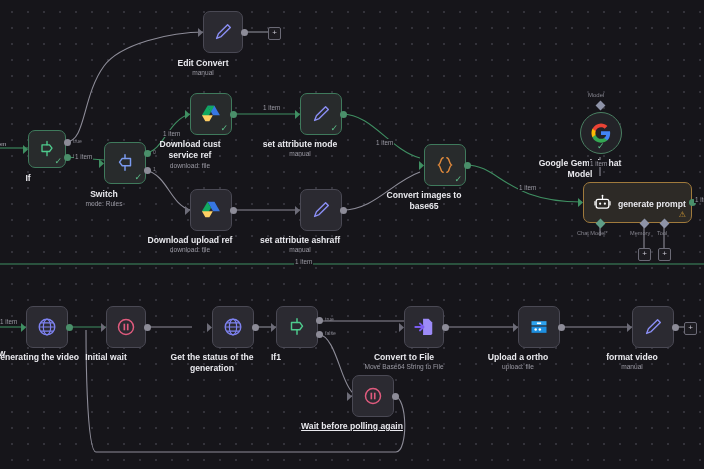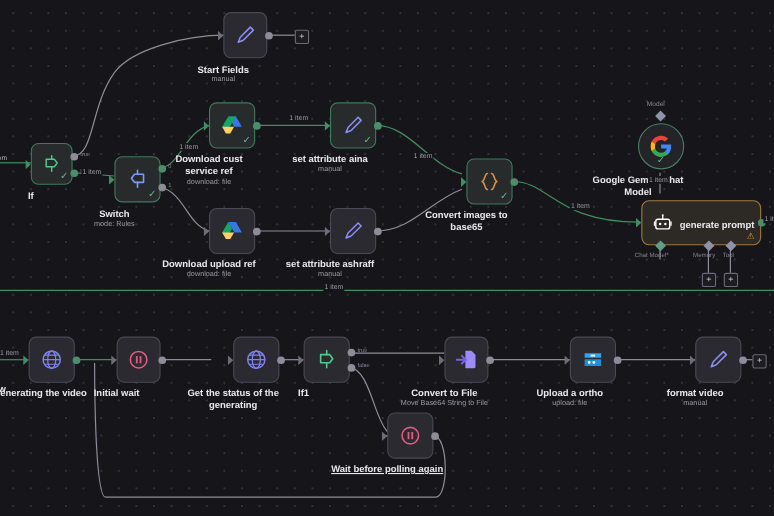--- a/index.html
+++ b/index.html
@@ -177,21 +177,21 @@
   </div>
 
   <div class="node" style="left:203px;top:11px;">
     <div class="nbox" style="width:40px;height:42px;">
       <svg class="svgicon" width="22" height="22" viewBox="0 0 24 24">
         <path d="M5 19 L7 14 L17 4 l3 3 L10 17 z" stroke="#8b8ff5" stroke-width="1.5" fill="none" stroke-linejoin="round"></path>
       </svg>
     </div>
     <div class="inport" style="left:-5px;top:17px;"></div>
     <div class="port" style="left:38px;top:18px;"></div>
-    <div class="nlabel" style="top:47px;width:80px;">Start Fields</div>
+    <div class="nlabel" style="top:47px;width:80px;">Edit Convert</div>
     <div class="nsub" style="top:58px;">manual</div>
   </div>
   <div class="plusbtn" style="left:268px;top:27px;">+</div>
 
   <div class="node" style="left:190px;top:93px;">
     <div class="nbox green" style="width:42px;height:42px;">
       <svg class="svgicon" width="22" height="20" viewBox="0 0 24 22">
         <path d="M8.2 2 h7.6 l6 10.4 h-7.6 z" fill="#3777e3"></path>
         <path d="M2 12.4 L8.2 2 l3.8 6.6 L8.2 15.2 z" fill="#11a861"></path>
         <path d="M2 12.4 h12 l-3.8 6.6 H5.8 z" fill="#ffcf63"></path>
@@ -209,21 +209,21 @@
 
   <div class="node" style="left:300px;top:93px;">
     <div class="nbox green" style="width:42px;height:42px;">
       <svg class="svgicon" width="22" height="22" viewBox="0 0 24 24">
         <path d="M5 19 L7 14 L17 4 l3 3 L10 17 z" stroke="#8b8ff5" stroke-width="1.5" fill="none" stroke-linejoin="round"></path>
       </svg>
       <span class="tick" style="right:3px;bottom:1px;">✓</span>
     </div>
     <div class="inport green" style="left:-5px;top:17px;"></div>
     <div class="port green" style="left:40px;top:18px;"></div>
-    <div class="nlabel" style="top:46px;width:90px;">set attribute aina</div>
+    <div class="nlabel" style="top:46px;width:90px;">set attribute mode</div>
     <div class="nsub" style="top:57px;">manual</div>
   </div>
 
   <div class="node" style="left:190px;top:189px;">
     <div class="nbox" style="width:42px;height:42px;">
       <svg class="svgicon" width="22" height="20" viewBox="0 0 24 22">
         <path d="M8.2 2 h7.6 l6 10.4 h-7.6 z" fill="#3777e3"></path>
         <path d="M2 12.4 L8.2 2 l3.8 6.6 L8.2 15.2 z" fill="#11a861"></path>
         <path d="M2 12.4 h12 l-3.8 6.6 H5.8 z" fill="#ffcf63"></path>
       </svg>
@@ -328,21 +328,21 @@
   <div class="node" style="left:212px;top:306px;">
     <div class="nbox" style="width:42px;height:42px;">
       <svg class="svgicon" width="22" height="22" viewBox="0 0 24 24">
         <circle cx="12" cy="12" r="8.5" stroke="#7e82f0" stroke-width="1.5" fill="none"></circle>
         <ellipse cx="12" cy="12" rx="4" ry="8.5" stroke="#7e82f0" stroke-width="1.3" fill="none"></ellipse>
         <path d="M3.5 12 h17 M5 7.5 h14 M5 16.5 h14" stroke="#7e82f0" stroke-width="1.2"></path>
       </svg>
     </div>
     <div class="inport" style="left:-5px;top:17px;"></div>
     <div class="port" style="left:40px;top:18px;"></div>
-    <div class="nlabel" style="top:46px;width:104px;">Get the status of the generating</div>
+    <div class="nlabel" style="top:46px;width:104px;">Get the status of the generation</div>
   </div>
 
   <div class="node" style="left:276px;top:306px;">
     <div class="nbox" style="width:42px;height:42px;">
       <svg class="svgicon" width="22" height="22" viewBox="0 0 24 24">
         <path d="M12 3 v4 M12 15 v5" stroke="#4ecb8d" stroke-width="1.6" fill="none" stroke-linecap="round"></path>
         <path d="M6 7 h9 l3 4 l-3 4 H6 z" stroke="#4ecb8d" stroke-width="1.6" fill="none" stroke-linejoin="round"></path>
       </svg>
     </div>
     <div class="inport" style="left:-5px;top:17px;"></div>

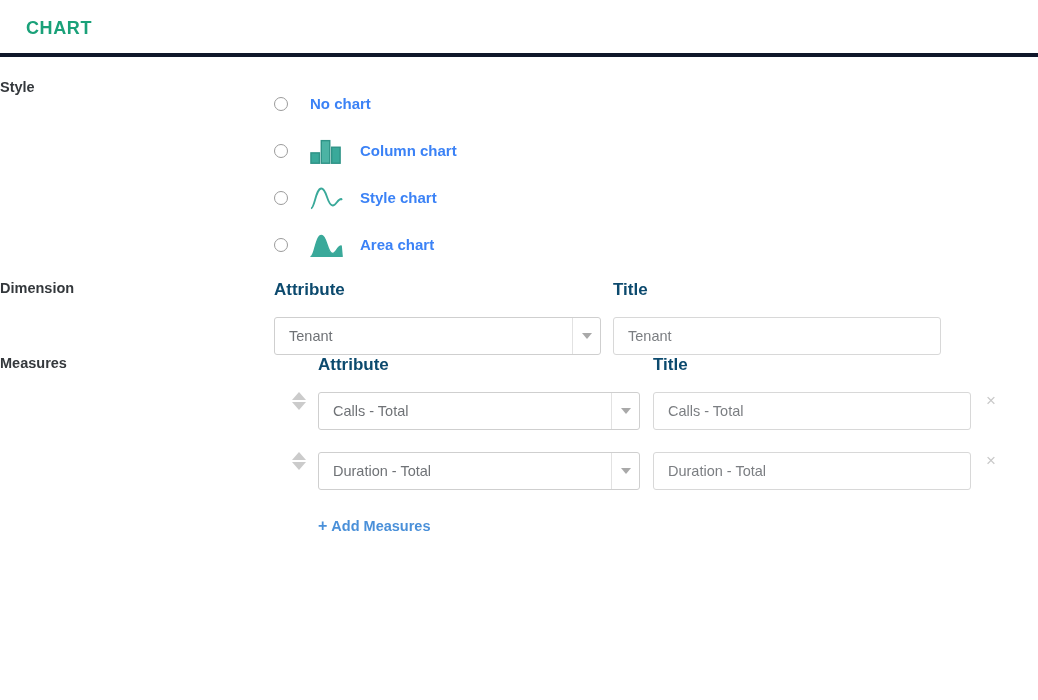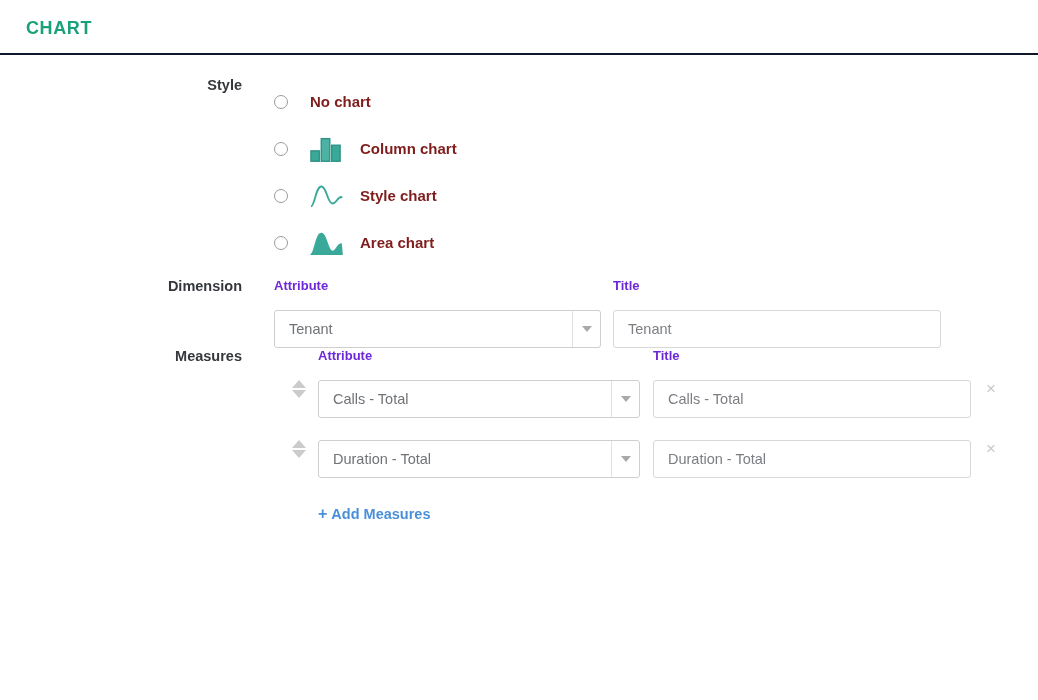--- a/index.html
+++ b/index.html
@@ -11,40 +11,40 @@
     height: 700px;
     background: #ffffff;
     font-family: "Liberation Sans", sans-serif;
     color: #333333;
     overflow: hidden;
   }
 
   
   .section-header {
     padding: 18px 16px 14px 26px;
-    border-bottom: 2px solid #0f172a;
+    border-bottom: 4px solid #0f172a;
   }
   .section-title {
     font-size: 18px;
     font-weight: bold;
     letter-spacing: 0.6px;
     color: #1aa179;
   }
 
   
   .form-body {
     padding-top: 22px;
   }
   .form-row {
     display: flex;
     align-items: flex-start;
   }
   .row-label {
     width: 242px;
-    text-align: right;
+    text-align: left;
     font-size: 14.5px;
     font-weight: bold;
     color: #34383c;
     flex: 0 0 242px;
     padding-right: 0;
   }
   .row-fields {
     flex: 1 1 auto;
     padding-left: 32px;
   }
@@ -85,29 +85,29 @@
     width: 44px;
     flex: 0 0 44px;
     margin-left: 22px;
     display: flex;
     align-items: center;
     justify-content: flex-start;
   }
   .style-label {
     font-size: 15px;
     font-weight: bold;
-    color: #7f1d1d;
+    color: #3b82f6;
     margin-left: 6px;
     white-space: nowrap;
   }
   .style-option.no-icon .style-label { margin-left: 22px; }
   .col-caption {
-    font-size: 13px;
-    font-weight: bold;
-    color: #6d28d9;
+    font-size: 17px;
+    font-weight: bold;
+    color: #0c4a6e;
     margin-bottom: 17px;
   }
 
   
   .select-box {
     display: flex;
     height: 38px;
     border: 1px solid #cfcfcf;
     border-radius: 3px;
     background: #ffffff;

------------------------------------------------------------

§ **Description of the task**
Restate the data above exactly, stripping out each image.

§ **Answer box**
--- a/index.html
+++ b/index.html
@@ -177,21 +177,21 @@
   </div>
 
   <div class="node" style="left:203px;top:11px;">
     <div class="nbox" style="width:40px;height:42px;">
       <svg class="svgicon" width="22" height="22" viewBox="0 0 24 24">
         <path d="M5 19 L7 14 L17 4 l3 3 L10 17 z" stroke="#8b8ff5" stroke-width="1.5" fill="none" stroke-linejoin="round"></path>
       </svg>
     </div>
     <div class="inport" style="left:-5px;top:17px;"></div>
     <div class="port" style="left:38px;top:18px;"></div>
-    <div class="nlabel" style="top:47px;width:80px;">Start Fields</div>
+    <div class="nlabel" style="top:47px;width:80px;">Edit Convert</div>
     <div class="nsub" style="top:58px;">manual</div>
   </div>
   <div class="plusbtn" style="left:268px;top:27px;">+</div>
 
   <div class="node" style="left:190px;top:93px;">
     <div class="nbox green" style="width:42px;height:42px;">
       <svg class="svgicon" width="22" height="20" viewBox="0 0 24 22">
         <path d="M8.2 2 h7.6 l6 10.4 h-7.6 z" fill="#3777e3"></path>
         <path d="M2 12.4 L8.2 2 l3.8 6.6 L8.2 15.2 z" fill="#11a861"></path>
         <path d="M2 12.4 h12 l-3.8 6.6 H5.8 z" fill="#ffcf63"></path>
@@ -209,21 +209,21 @@
 
   <div class="node" style="left:300px;top:93px;">
     <div class="nbox green" style="width:42px;height:42px;">
       <svg class="svgicon" width="22" height="22" viewBox="0 0 24 24">
         <path d="M5 19 L7 14 L17 4 l3 3 L10 17 z" stroke="#8b8ff5" stroke-width="1.5" fill="none" stroke-linejoin="round"></path>
       </svg>
       <span class="tick" style="right:3px;bottom:1px;">✓</span>
     </div>
     <div class="inport green" style="left:-5px;top:17px;"></div>
     <div class="port green" style="left:40px;top:18px;"></div>
-    <div class="nlabel" style="top:46px;width:90px;">set attribute aina</div>
+    <div class="nlabel" style="top:46px;width:90px;">set attribute mode</div>
     <div class="nsub" style="top:57px;">manual</div>
   </div>
 
   <div class="node" style="left:190px;top:189px;">
     <div class="nbox" style="width:42px;height:42px;">
       <svg class="svgicon" width="22" height="20" viewBox="0 0 24 22">
         <path d="M8.2 2 h7.6 l6 10.4 h-7.6 z" fill="#3777e3"></path>
         <path d="M2 12.4 L8.2 2 l3.8 6.6 L8.2 15.2 z" fill="#11a861"></path>
         <path d="M2 12.4 h12 l-3.8 6.6 H5.8 z" fill="#ffcf63"></path>
       </svg>
@@ -328,21 +328,21 @@
   <div class="node" style="left:212px;top:306px;">
     <div class="nbox" style="width:42px;height:42px;">
       <svg class="svgicon" width="22" height="22" viewBox="0 0 24 24">
         <circle cx="12" cy="12" r="8.5" stroke="#7e82f0" stroke-width="1.5" fill="none"></circle>
         <ellipse cx="12" cy="12" rx="4" ry="8.5" stroke="#7e82f0" stroke-width="1.3" fill="none"></ellipse>
         <path d="M3.5 12 h17 M5 7.5 h14 M5 16.5 h14" stroke="#7e82f0" stroke-width="1.2"></path>
       </svg>
     </div>
     <div class="inport" style="left:-5px;top:17px;"></div>
     <div class="port" style="left:40px;top:18px;"></div>
-    <div class="nlabel" style="top:46px;width:104px;">Get the status of the generating</div>
+    <div class="nlabel" style="top:46px;width:104px;">Get the status of the generation</div>
   </div>
 
   <div class="node" style="left:276px;top:306px;">
     <div class="nbox" style="width:42px;height:42px;">
       <svg class="svgicon" width="22" height="22" viewBox="0 0 24 24">
         <path d="M12 3 v4 M12 15 v5" stroke="#4ecb8d" stroke-width="1.6" fill="none" stroke-linecap="round"></path>
         <path d="M6 7 h9 l3 4 l-3 4 H6 z" stroke="#4ecb8d" stroke-width="1.6" fill="none" stroke-linejoin="round"></path>
       </svg>
     </div>
     <div class="inport" style="left:-5px;top:17px;"></div>

--- a/index.html
+++ b/index.html
@@ -11,40 +11,40 @@
     height: 700px;
     background: #ffffff;
     font-family: "Liberation Sans", sans-serif;
     color: #333333;
     overflow: hidden;
   }
 
   
   .section-header {
     padding: 18px 16px 14px 26px;
-    border-bottom: 2px solid #0f172a;
+    border-bottom: 4px solid #0f172a;
   }
   .section-title {
     font-size: 18px;
     font-weight: bold;
     letter-spacing: 0.6px;
     color: #1aa179;
   }
 
   
   .form-body {
     padding-top: 22px;
   }
   .form-row {
     display: flex;
     align-items: flex-start;
   }
   .row-label {
     width: 242px;
-    text-align: right;
+    text-align: left;
     font-size: 14.5px;
     font-weight: bold;
     color: #34383c;
     flex: 0 0 242px;
     padding-right: 0;
   }
   .row-fields {
     flex: 1 1 auto;
     padding-left: 32px;
   }
@@ -85,29 +85,29 @@
     width: 44px;
     flex: 0 0 44px;
     margin-left: 22px;
     display: flex;
     align-items: center;
     justify-content: flex-start;
   }
   .style-label {
     font-size: 15px;
     font-weight: bold;
-    color: #7f1d1d;
+    color: #3b82f6;
     margin-left: 6px;
     white-space: nowrap;
   }
   .style-option.no-icon .style-label { margin-left: 22px; }
   .col-caption {
-    font-size: 13px;
-    font-weight: bold;
-    color: #6d28d9;
+    font-size: 17px;
+    font-weight: bold;
+    color: #0c4a6e;
     margin-bottom: 17px;
   }
 
   
   .select-box {
     display: flex;
     height: 38px;
     border: 1px solid #cfcfcf;
     border-radius: 3px;
     background: #ffffff;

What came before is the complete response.